[Data listing Boundary: Start]
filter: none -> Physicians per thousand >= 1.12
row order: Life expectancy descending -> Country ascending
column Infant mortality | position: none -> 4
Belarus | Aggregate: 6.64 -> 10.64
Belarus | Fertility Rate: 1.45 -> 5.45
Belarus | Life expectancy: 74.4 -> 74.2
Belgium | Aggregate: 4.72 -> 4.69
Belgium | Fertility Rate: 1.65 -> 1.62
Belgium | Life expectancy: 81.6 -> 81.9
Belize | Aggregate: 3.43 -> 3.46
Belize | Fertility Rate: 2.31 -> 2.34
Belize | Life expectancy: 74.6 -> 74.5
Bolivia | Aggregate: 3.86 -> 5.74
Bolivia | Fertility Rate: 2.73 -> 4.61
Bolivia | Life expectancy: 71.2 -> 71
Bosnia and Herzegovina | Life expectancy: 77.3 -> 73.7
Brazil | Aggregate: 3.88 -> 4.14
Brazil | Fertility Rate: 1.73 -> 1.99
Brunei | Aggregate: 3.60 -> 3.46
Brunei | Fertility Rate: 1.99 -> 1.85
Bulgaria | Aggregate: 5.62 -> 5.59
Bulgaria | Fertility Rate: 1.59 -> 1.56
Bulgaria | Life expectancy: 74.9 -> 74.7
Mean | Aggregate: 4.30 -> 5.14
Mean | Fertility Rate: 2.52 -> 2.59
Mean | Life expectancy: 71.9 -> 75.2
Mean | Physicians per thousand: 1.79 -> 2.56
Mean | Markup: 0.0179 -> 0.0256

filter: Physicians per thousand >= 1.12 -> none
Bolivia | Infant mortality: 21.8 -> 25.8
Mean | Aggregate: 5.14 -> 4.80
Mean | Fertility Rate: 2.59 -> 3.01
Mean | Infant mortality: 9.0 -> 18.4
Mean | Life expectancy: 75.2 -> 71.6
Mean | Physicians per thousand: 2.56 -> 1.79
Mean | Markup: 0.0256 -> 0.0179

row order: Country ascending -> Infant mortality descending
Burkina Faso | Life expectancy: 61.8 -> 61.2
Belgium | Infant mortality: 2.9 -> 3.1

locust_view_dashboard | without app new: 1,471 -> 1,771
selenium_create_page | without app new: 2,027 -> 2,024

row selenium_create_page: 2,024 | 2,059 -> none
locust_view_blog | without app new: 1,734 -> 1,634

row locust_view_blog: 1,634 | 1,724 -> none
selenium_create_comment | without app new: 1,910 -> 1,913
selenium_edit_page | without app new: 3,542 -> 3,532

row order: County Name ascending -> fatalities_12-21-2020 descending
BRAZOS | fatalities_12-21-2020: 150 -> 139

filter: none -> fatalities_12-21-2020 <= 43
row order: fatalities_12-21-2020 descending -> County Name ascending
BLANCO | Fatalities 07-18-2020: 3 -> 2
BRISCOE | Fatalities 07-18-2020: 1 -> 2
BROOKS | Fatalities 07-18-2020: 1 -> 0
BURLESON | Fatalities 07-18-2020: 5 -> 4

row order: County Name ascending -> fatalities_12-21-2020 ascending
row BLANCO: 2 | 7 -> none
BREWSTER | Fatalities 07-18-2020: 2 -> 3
[Data listing Boundary: End]
What you have to do
Your job is to copy all the records exactly.

Output for this task
filter: none -> Physicians per thousand >= 1.12
row order: Life expectancy descending -> Country ascending
column Infant mortality | position: none -> 4
Belarus | Aggregate: 6.64 -> 10.64
Belarus | Fertility Rate: 1.45 -> 5.45
Belarus | Life expectancy: 74.4 -> 74.2
Belgium | Aggregate: 4.72 -> 4.69
Belgium | Fertility Rate: 1.65 -> 1.62
Belgium | Life expectancy: 81.6 -> 81.9
Belize | Aggregate: 3.43 -> 3.46
Belize | Fertility Rate: 2.31 -> 2.34
Belize | Life expectancy: 74.6 -> 74.5
Bolivia | Aggregate: 3.86 -> 5.74
Bolivia | Fertility Rate: 2.73 -> 4.61
Bolivia | Life expectancy: 71.2 -> 71
Bosnia and Herzegovina | Life expectancy: 77.3 -> 73.7
Brazil | Aggregate: 3.88 -> 4.14
Brazil | Fertility Rate: 1.73 -> 1.99
Brunei | Aggregate: 3.60 -> 3.46
Brunei | Fertility Rate: 1.99 -> 1.85
Bulgaria | Aggregate: 5.62 -> 5.59
Bulgaria | Fertility Rate: 1.59 -> 1.56
Bulgaria | Life expectancy: 74.9 -> 74.7
Mean | Aggregate: 4.30 -> 5.14
Mean | Fertility Rate: 2.52 -> 2.59
Mean | Life expectancy: 71.9 -> 75.2
Mean | Physicians per thousand: 1.79 -> 2.56
Mean | Markup: 0.0179 -> 0.0256

filter: Physicians per thousand >= 1.12 -> none
Bolivia | Infant mortality: 21.8 -> 25.8
Mean | Aggregate: 5.14 -> 4.80
Mean | Fertility Rate: 2.59 -> 3.01
Mean | Infant mortality: 9.0 -> 18.4
Mean | Life expectancy: 75.2 -> 71.6
Mean | Physicians per thousand: 2.56 -> 1.79
Mean | Markup: 0.0256 -> 0.0179

row order: Country ascending -> Infant mortality descending
Burkina Faso | Life expectancy: 61.8 -> 61.2
Belgium | Infant mortality: 2.9 -> 3.1

locust_view_dashboard | without app new: 1,471 -> 1,771
selenium_create_page | without app new: 2,027 -> 2,024

row selenium_create_page: 2,024 | 2,059 -> none
locust_view_blog | without app new: 1,734 -> 1,634

row locust_view_blog: 1,634 | 1,724 -> none
selenium_create_comment | without app new: 1,910 -> 1,913
selenium_edit_page | without app new: 3,542 -> 3,532

row order: County Name ascending -> fatalities_12-21-2020 descending
BRAZOS | fatalities_12-21-2020: 150 -> 139

filter: none -> fatalities_12-21-2020 <= 43
row order: fatalities_12-21-2020 descending -> County Name ascending
BLANCO | Fatalities 07-18-2020: 3 -> 2
BRISCOE | Fatalities 07-18-2020: 1 -> 2
BROOKS | Fatalities 07-18-2020: 1 -> 0
BURLESON | Fatalities 07-18-2020: 5 -> 4

row order: County Name ascending -> fatalities_12-21-2020 ascending
row BLANCO: 2 | 7 -> none
BREWSTER | Fatalities 07-18-2020: 2 -> 3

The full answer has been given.